Hariri Pontarini Architects design temple for the Baha'i faith in Santiago
The Baha’i Temple for South America, designed by Hariri Pontarini Architects, employs both translucent stone and innovative glass technology as the means of generating and manifesting both the physiological and spiritual delights of natural light embodied in architecture.
Set against the stirring background of the Andeon mountain range, the Temple is designed as a crystallising of light-as-expression, an evanescent structure of white alabaster and glass; a place of pure luminescence. During the day, the soft undulating alabaster and glass skin of the Temple forms its outer expression. At night, the image reverses; the entire volume becomes a warm totalised glow, with the inner form of the building visible through the glass.

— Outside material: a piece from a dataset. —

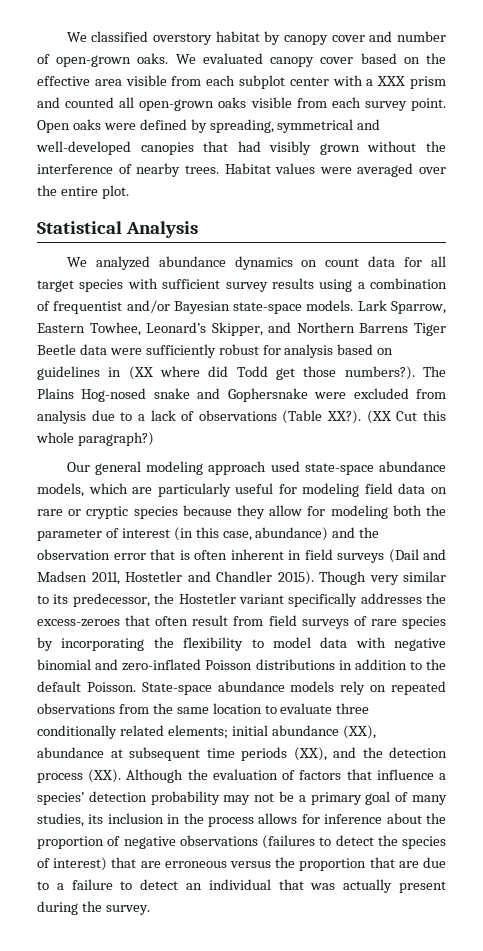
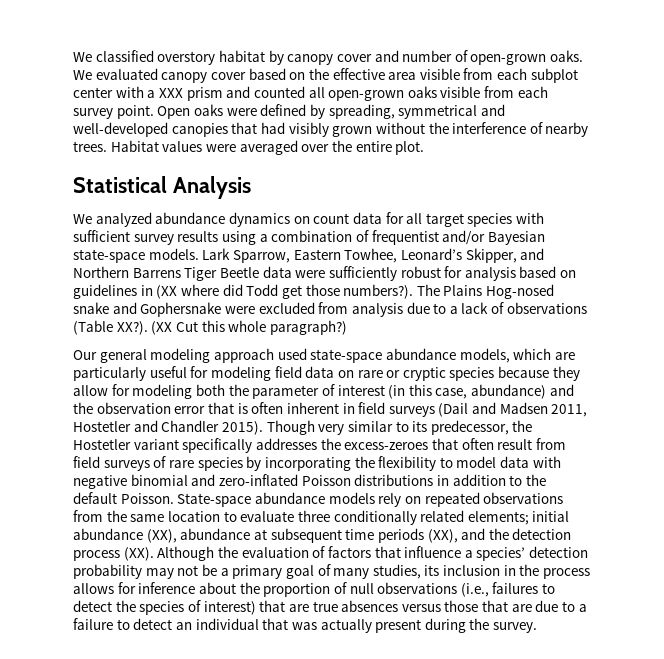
- initial abundance (XX), abundance at subsequent time periods (XX), and the detection process (XX). Although the evaluation of factors that influence a species’ detection probability may not be a primary goal of many studies, its inclusion in the process allows for inference about the proportion of negative observations (failures to detect the species of interest) that are erroneous versus the proportion that are due to a failure to detect an individual that was actually present during the survey.
+ initial abundance (XX), abundance at subsequent time periods (XX), and the detection process (XX). Although the evaluation of factors that influence a species’ detection probability may not be a primary goal of many studies, its inclusion in the process allows for inference about the proportion of null observations (i.e., failures to detect the species of interest) that are true absences versus those that are due to a failure to detect an individual that was actually present during the survey.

The inner form of the Temple, suspended within its radiant exterior envelope, is a volume defined by finely articulated tracery of wood, offering a delicately ornamental inner surface, rich in texture, warm by nature, acoustically practical and responsive to the cultural givens of the area. The Temple’s nine enfolding wings, identical in form, are organically shaped and twisted slightly to produce a nest-like structure, readable as a soft undulating dome positioned around a raised base. The Temple is to be sited amidst a radiating garden comprising of nine reflecting lily pools and nine prayer-gardens. The primary approach to the Temple reveals a sinuous, ethereal, light-washed structure.
The Temple touches lightly on the ground, its base having become virtually transparent, with each of the nine wings practically floating in the horizon. While firmly grounded, in terms of its engineering, the form
of the Temple speaks nevertheless of ascendance. It is hoped that the Temple’s design will be seen as a restrained interplay of seeming contradictions; movement against stillness, the building’s profound rootedness made to seem buoyant, the building reading as a symmetrical structure that seems possessed of a performative spirit.